Web document revisions:
━━━

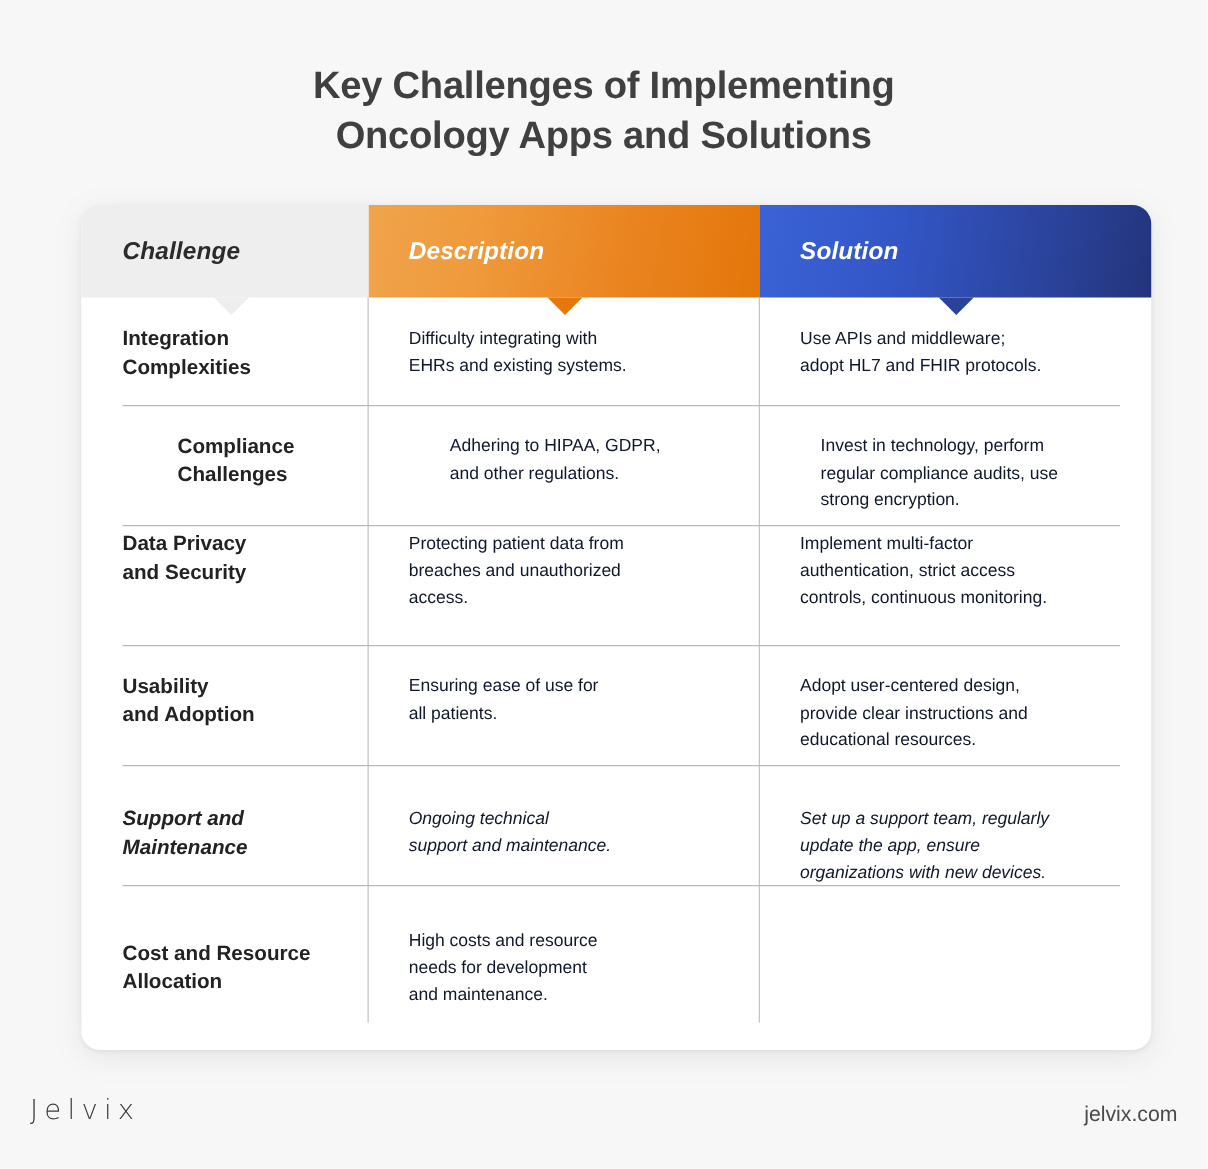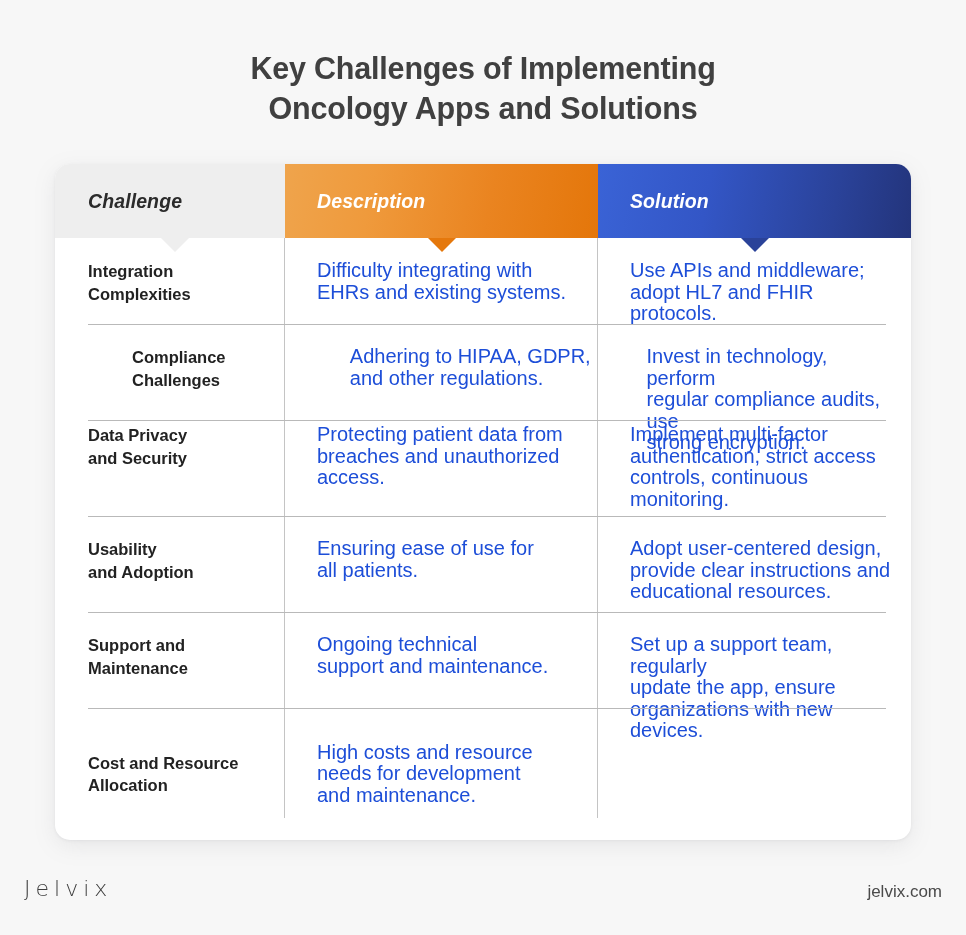"Challenge" .card { left: 55px -> 65px }
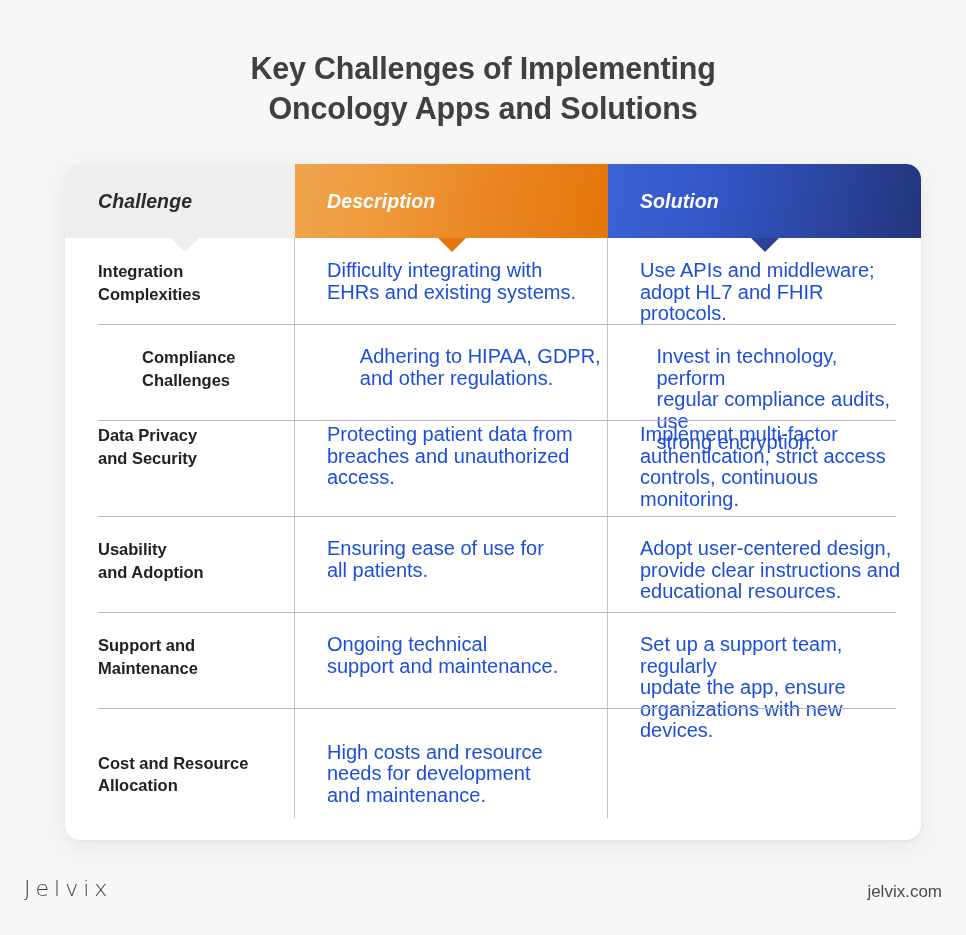"Difficulty integrating with" .body-text { color: #1d4ed8 -> #0f172a; font-size: 20px -> 14px }
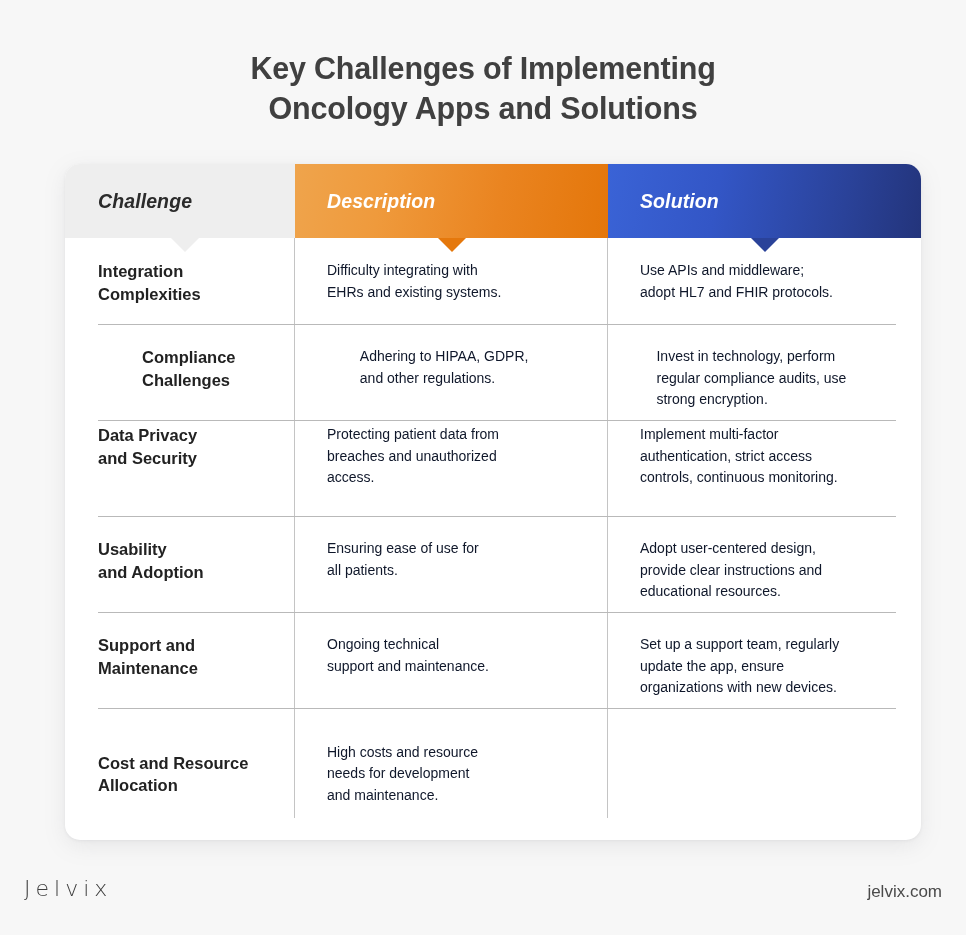"Support and" div.row { font-style: none -> italic; padding-top: 22px -> 32px }
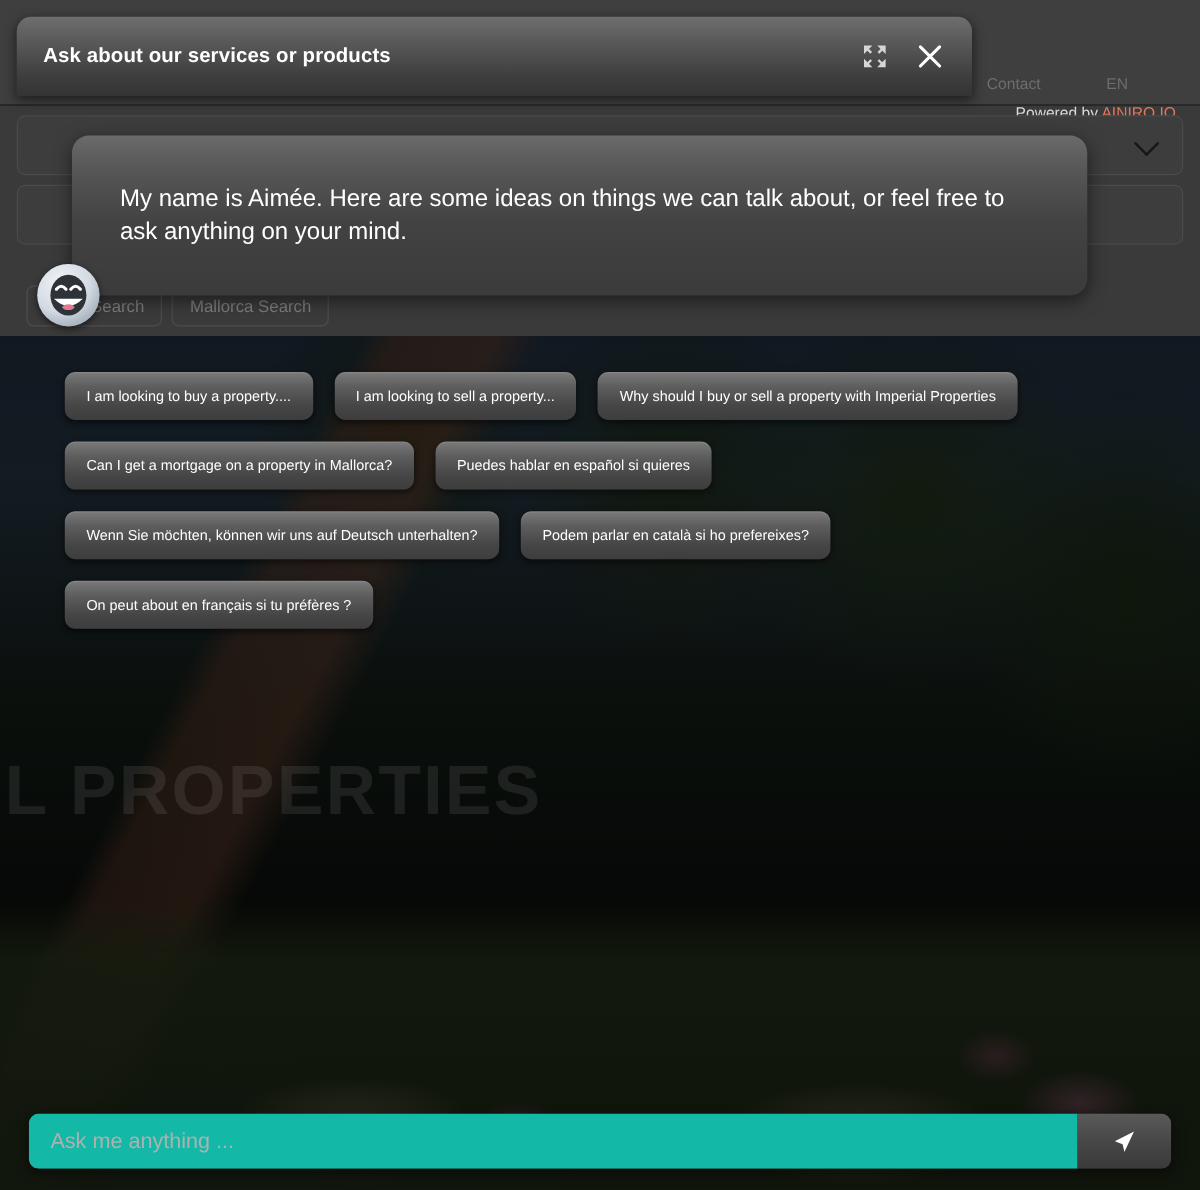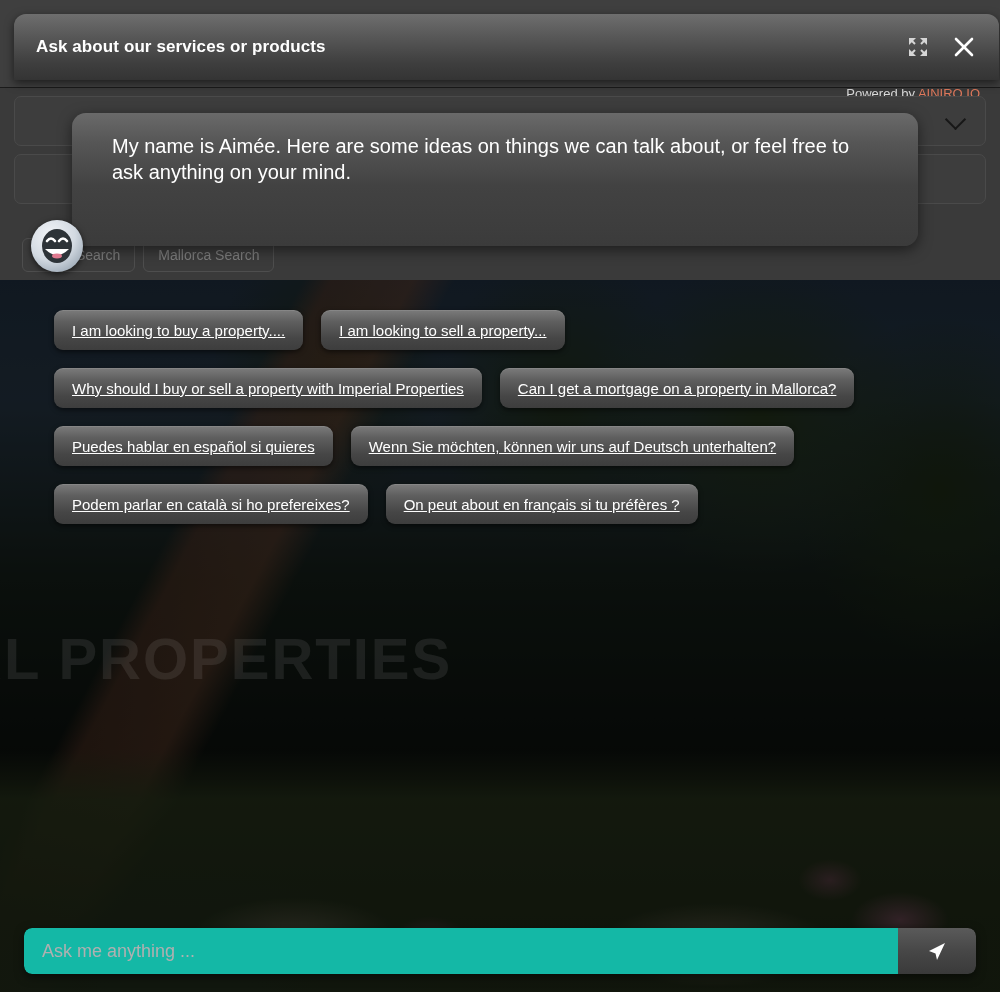"Ask about our services or" .chat-header { width: 985px -> 796px }
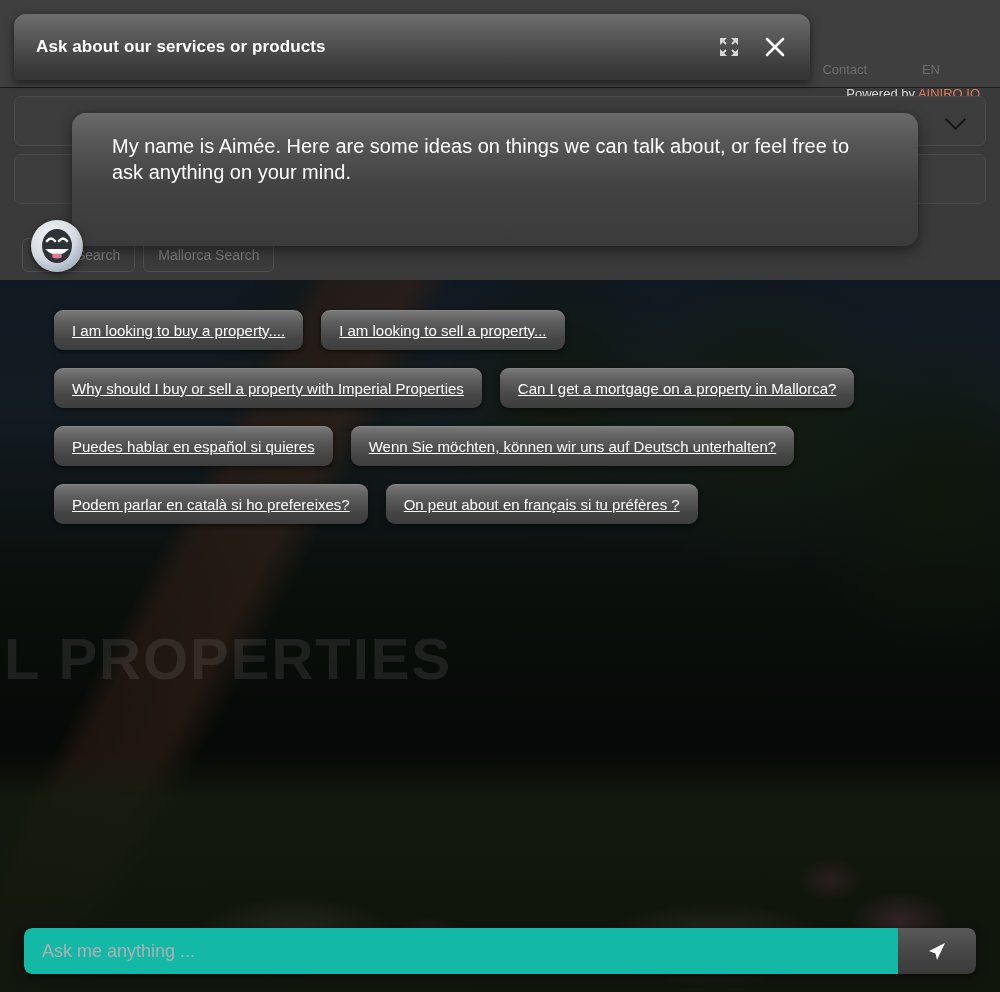"My name is Aimée. Here" .greeting-bubble { align-items: none -> center; left: 72px -> 60px }
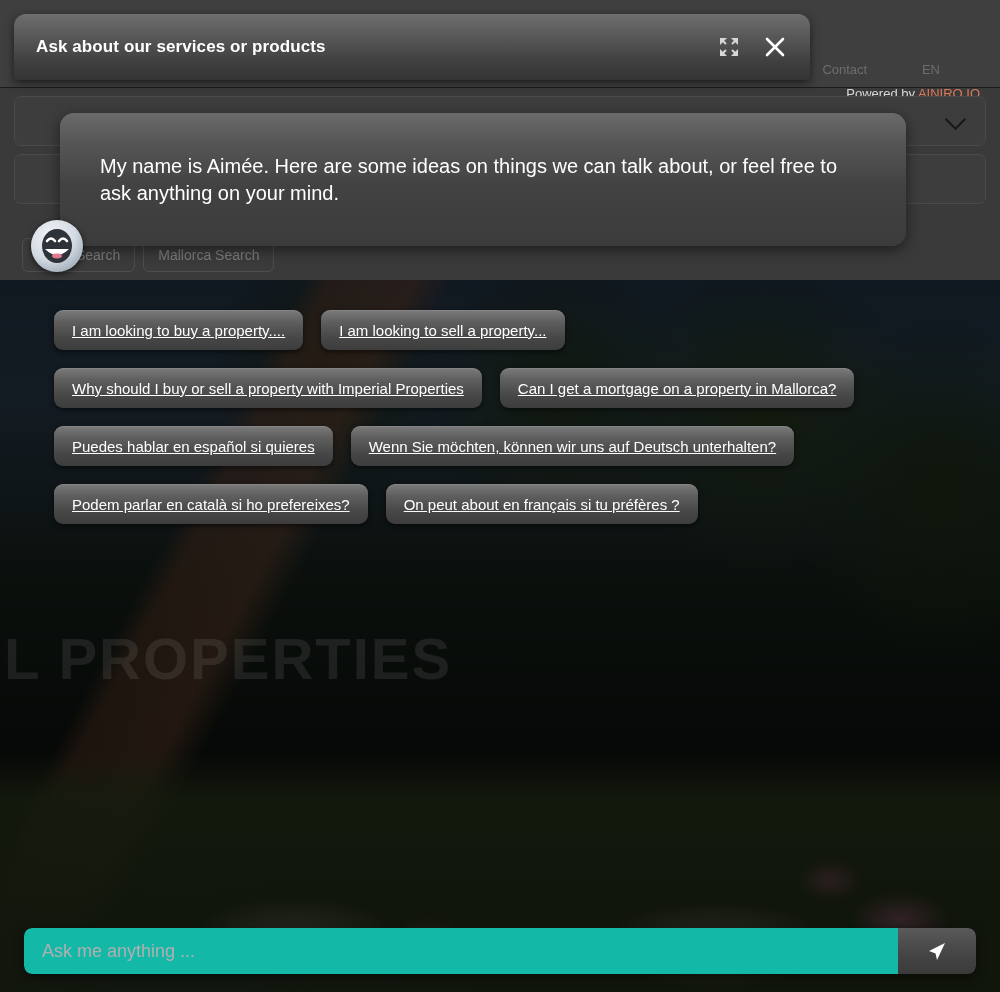"I am looking to buy" .chip { font-size: 15px -> 12px; text-decoration: underline -> none }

━━━

=== Your goal ===
Reproduce the span beginning at the line with "font-style: none ->" and ending at the last line of the entries above, inclusive, exactly as it stands. Exclude the pictures.

=== Your solution ===
"Support and" div.row { font-style: none -> italic; padding-top: 22px -> 32px }
"Ask about our services or" .chat-header { width: 985px -> 796px }
"My name is Aimée. Here" .greeting-bubble { align-items: none -> center; left: 72px -> 60px }
"I am looking to buy" .chip { font-size: 15px -> 12px; text-decoration: underline -> none }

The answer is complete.